Kamis, 20 November 2025

Murianews, Cilegon – Sumedi Madasik, seorang calon anggota legislatif (caleg) DPRD Kota Cilegon, telah menghentikan penyaluran air dari sumur bor miliknya ke rumah warga Cisuru RT 03 RW 06 Kelurahan Suralaya, Kecamatan Pulomerak.

Keputusan Sumedi ini lantaran warga Cisuru tersebut yang sebelumnya sudah ada kesepakatan untuk mendukung Sumedi, namun kenyataannya malah sebaliknya. Suara Sumedi di Cisuru justru hanya mendapatkan sedikit.  

Salah seorang warga, Buki menjelaskan, Sumedi sebelumnya meminta dukungan dari warga untuk mendukungnya dalam Pemilu 2024. Namun, banyak warga yang tidak memberikan dukungan tersebut, menyebabkan Sumedi tidak terpilih.

”Beliau minta supaya dapat 100 suara dari kampung ini,” ungkap Buki mengutip Kompas.com, Jumat (15/3/2024).

Menurut Buki, tidak ada perjanjian tertulis antara Sumedi dan warga terkait dukungan politik dalam Pemilu. Selama penyaluran air berlangsung selama empat tahun, warga membayarnya sesuai dengan jumlah air yang diambil, dengan biaya sebesar Rp 10.000 per kubik.

Sementara itu, warga lain, Satriah, mengakui adanya kesepakatan antara warga dengan Sumedi dalam Pemilu 2024. Namun, karena banyak warga yang tidak memilih Sumedi, akhirnya Sumedi kecewa dan menghentikan penyaluran air.

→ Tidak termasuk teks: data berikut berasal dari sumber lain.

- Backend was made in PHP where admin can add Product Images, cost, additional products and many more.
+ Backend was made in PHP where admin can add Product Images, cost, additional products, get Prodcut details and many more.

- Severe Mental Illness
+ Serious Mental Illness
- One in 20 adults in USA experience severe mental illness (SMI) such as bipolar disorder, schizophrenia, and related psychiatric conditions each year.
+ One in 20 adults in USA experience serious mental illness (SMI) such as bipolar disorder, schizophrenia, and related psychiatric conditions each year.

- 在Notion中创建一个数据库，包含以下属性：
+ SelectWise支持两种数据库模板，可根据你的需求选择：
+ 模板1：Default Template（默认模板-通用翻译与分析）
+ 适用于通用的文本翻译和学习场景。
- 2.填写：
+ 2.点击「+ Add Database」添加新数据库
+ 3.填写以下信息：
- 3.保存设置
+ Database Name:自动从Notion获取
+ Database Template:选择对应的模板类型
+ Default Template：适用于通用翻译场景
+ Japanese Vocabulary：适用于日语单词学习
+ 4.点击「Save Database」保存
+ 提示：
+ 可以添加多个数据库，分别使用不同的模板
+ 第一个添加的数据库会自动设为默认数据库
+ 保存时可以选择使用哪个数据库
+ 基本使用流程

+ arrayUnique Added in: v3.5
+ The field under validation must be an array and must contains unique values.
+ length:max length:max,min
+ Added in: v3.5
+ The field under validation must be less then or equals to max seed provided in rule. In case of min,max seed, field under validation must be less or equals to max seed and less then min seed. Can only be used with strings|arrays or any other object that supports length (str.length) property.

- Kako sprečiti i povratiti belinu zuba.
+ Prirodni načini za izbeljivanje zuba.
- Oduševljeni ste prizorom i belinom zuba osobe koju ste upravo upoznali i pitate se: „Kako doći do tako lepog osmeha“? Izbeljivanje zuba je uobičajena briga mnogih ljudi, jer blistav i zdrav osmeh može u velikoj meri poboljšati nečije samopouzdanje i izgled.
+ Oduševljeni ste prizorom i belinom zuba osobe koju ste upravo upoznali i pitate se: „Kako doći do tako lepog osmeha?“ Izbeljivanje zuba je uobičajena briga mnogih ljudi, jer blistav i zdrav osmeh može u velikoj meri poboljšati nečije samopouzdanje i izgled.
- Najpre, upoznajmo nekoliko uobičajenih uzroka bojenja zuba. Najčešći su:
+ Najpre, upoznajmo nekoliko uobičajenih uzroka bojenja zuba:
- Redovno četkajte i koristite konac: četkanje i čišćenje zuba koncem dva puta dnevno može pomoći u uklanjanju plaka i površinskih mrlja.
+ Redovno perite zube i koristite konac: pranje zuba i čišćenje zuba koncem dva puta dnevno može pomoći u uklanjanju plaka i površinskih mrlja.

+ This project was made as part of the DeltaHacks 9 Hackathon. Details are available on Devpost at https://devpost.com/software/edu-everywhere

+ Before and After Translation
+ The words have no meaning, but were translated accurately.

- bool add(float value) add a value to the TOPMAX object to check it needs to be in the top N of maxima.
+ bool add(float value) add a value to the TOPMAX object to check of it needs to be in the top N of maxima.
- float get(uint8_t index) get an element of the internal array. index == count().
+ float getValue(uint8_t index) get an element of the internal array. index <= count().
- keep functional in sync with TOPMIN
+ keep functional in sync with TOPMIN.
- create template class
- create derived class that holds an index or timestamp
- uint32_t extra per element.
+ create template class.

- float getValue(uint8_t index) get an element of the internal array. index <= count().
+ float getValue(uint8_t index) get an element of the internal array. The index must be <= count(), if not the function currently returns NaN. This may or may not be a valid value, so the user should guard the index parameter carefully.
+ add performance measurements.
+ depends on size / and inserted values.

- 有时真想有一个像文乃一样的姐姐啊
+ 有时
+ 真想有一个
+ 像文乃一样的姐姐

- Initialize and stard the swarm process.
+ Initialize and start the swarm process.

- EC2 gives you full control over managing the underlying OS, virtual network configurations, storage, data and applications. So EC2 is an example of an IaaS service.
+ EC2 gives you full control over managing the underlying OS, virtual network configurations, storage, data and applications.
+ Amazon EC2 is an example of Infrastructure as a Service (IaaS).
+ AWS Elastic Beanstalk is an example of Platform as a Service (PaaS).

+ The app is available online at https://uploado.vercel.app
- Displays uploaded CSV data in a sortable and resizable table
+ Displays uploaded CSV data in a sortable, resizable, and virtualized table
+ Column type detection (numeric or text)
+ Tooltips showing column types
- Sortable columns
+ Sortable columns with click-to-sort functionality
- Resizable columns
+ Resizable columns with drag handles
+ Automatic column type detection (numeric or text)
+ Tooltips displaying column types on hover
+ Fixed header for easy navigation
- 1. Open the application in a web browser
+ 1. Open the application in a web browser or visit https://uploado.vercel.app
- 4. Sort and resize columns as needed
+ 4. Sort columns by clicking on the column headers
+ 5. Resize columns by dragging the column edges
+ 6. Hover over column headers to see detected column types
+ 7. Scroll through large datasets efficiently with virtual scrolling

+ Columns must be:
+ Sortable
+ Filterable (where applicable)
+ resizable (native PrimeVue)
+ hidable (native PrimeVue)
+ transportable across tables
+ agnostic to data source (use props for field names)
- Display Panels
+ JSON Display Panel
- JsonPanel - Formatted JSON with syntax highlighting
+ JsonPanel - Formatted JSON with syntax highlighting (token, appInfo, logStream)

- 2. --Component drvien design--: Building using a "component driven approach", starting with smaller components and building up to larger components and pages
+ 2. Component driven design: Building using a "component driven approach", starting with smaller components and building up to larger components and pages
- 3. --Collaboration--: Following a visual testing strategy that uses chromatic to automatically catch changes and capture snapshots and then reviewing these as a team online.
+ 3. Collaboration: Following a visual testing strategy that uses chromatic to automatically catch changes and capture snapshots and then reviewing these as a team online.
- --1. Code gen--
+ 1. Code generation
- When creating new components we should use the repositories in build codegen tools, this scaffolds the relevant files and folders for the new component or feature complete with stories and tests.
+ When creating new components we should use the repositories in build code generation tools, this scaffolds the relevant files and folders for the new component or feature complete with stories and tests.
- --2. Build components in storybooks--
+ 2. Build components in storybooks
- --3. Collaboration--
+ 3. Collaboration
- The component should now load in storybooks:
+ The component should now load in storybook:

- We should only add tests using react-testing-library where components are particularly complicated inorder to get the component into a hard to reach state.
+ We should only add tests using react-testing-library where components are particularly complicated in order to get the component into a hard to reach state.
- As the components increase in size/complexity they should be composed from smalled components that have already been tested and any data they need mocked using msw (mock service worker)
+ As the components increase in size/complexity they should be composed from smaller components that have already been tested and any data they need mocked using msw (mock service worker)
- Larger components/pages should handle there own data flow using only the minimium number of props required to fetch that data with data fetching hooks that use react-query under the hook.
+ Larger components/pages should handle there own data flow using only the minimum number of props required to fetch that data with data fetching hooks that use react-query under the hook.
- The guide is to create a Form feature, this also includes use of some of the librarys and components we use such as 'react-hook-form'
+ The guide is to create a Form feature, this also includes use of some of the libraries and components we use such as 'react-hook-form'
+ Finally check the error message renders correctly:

Pasca penyetopan air bersih tersebut, warga hanya bisa pasrah karena sumur bor tersebut merupakan milik pribadi Sumedi, bukan milik pemerintah. Mereka berharap pemerintah dapat memberikan perhatian untuk mengatasi masalah ini.

Sumedi sendiri mengakui telah menghentikan penyaluran air bersih tersebut, namun ia membantah bahwa hal ini dilakukan secara sepihak setelah ia gagal terpilih sebagai caleg PKS dalam Pemilu 2024.

Menurutnya, penyetopan ini dilakukan atas kesepakatan bersama untuk mencari solusi terkait biaya listrik untuk pengaliran air bersih ke masyarakat.

Dalam pertemuan pada 18 Februari 2024, ia menawarkan kenaikan biaya pengambilan air dari Rp 10.000 per kubik. Sumedi menyebut, warga membayar Rp 10.000 per kubik, namun ia hanya menerima Rp 5.000. Sisa uang tersebut digunakan oleh warga untuk perawatan mesin dan pembayaran listrik.

”Itu sudah berjalan empat tahun lebih. Selisihnya antara Rp 2 juta-Rp 2,5 juta setiap bulan. Saya harus menyubsidi pembayaran listrik untuk pengaliran air bersih ke masyarakat,” terang Sumedi.

Sumedi juga tidak menampik jika dirinya kecewa dengan hasil suara di Cisuru. Ia merasa kecewa karena hanya mendapat suara sekitar 45 persen dari jumlah 140 warga yang masuk Daftar Pemilih Tetap (DPT), padahal ia hanya meminta 100 suara.

”Saya cuma berharap itu cuma 100 suara. Wajarlah kurang lebih sekitar 70 persen, tapi yang saya dapat cuma 45 persen,” kata dia.

Ia menyebut, warga setempat telah bersepakat untuk memberikan hak pilih mereka kepada dirinya saat Pemilu 2024. Namun pada pelaksanaannya, sejumlah warga diduga menerima uang untuk memilih caleg lainnya.

”Itu akibat serangan fajar,” kata Sumedi.